Marione Ingram has authored two books based on her life experience. The first book, The Hands of War: A Tale of Endurance and Hope, from a Survivor of the Holocaust, recounts her experience as a child survivor of the Holocaust. Her second book, The Hands of Peace: A Holocaust Survivor's Fight for Civil Rights in the American South, recounts her experiences during the American Civil Rights Movement, including working on campaigns in Mississippi.

== Personal life ==
Ingram is married to Daniel Ingram. The couple have one son and two grandchildren, and currently live in Washington, D.C..

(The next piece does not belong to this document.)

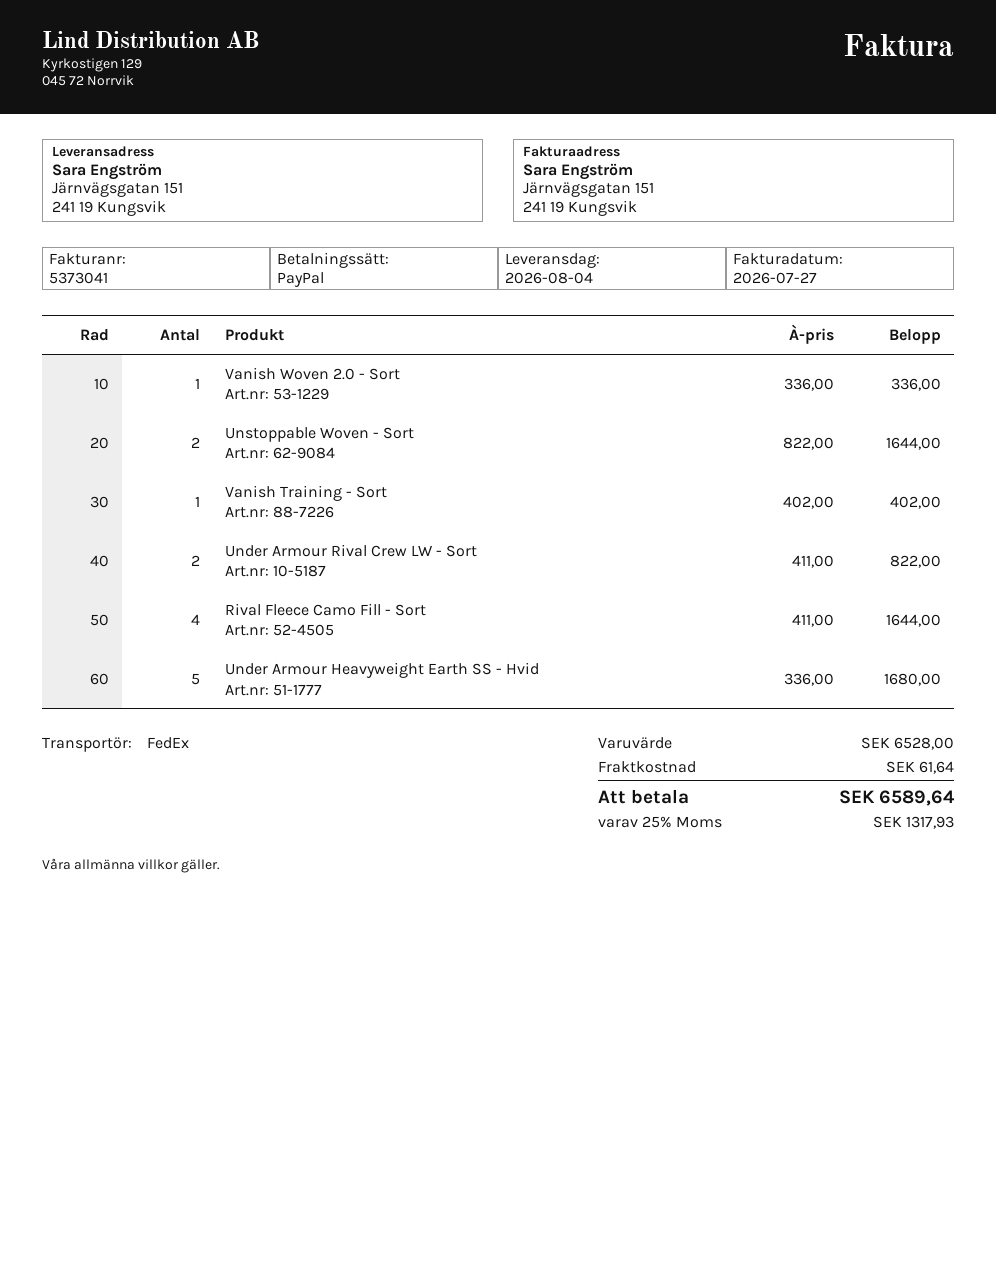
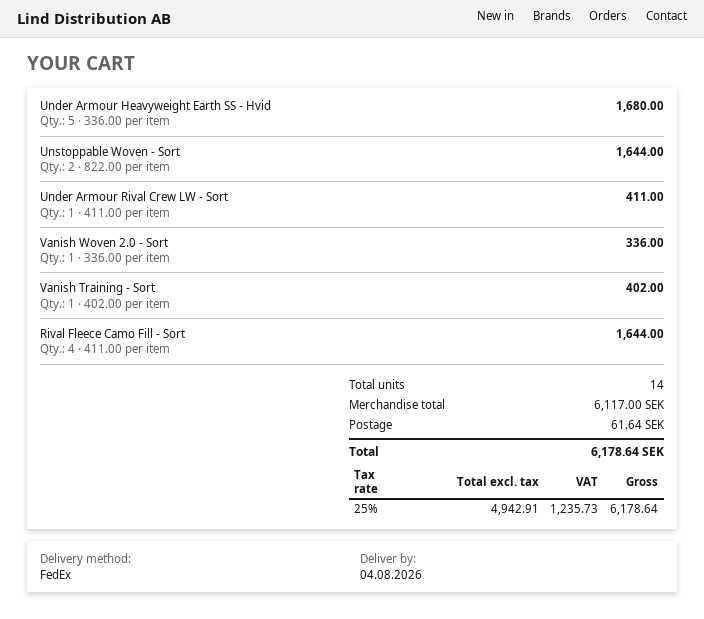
Under Armour Rival Crew LW - Sort: 2 x 411.00 = 822.00 -> 1 x 411.00 = 411.00
subtotal: 6528.00 -> 6117.00
tax: 25% = 1317.93 -> 25% = 1235.73
total: 6589.64 -> 6178.64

Following the reelection of Ronald Reagan, Ingram and her husband, Daniel, moved to Europe in protest. They moved back to the United States in the early 2000s.

== Performances ==
Ingram has appeared in a stage adaptation of Agota Kristof's The Notebook Trilogy, "Das große Heft." The play premiered in late 2025 at the Deutsches Schauspielhaus in Hamburg and was directed by Karin Henkel. In this adaptation of the play, Ingram and six other survivors of Operation Gomorrah, share their stories of survival in the middle of the narrative of the play. Ingram recounts that Operation Gomorrah saved her life by preventing the Nazis from deporting her to Theresienstadt. Ingram's performance was praised by critics.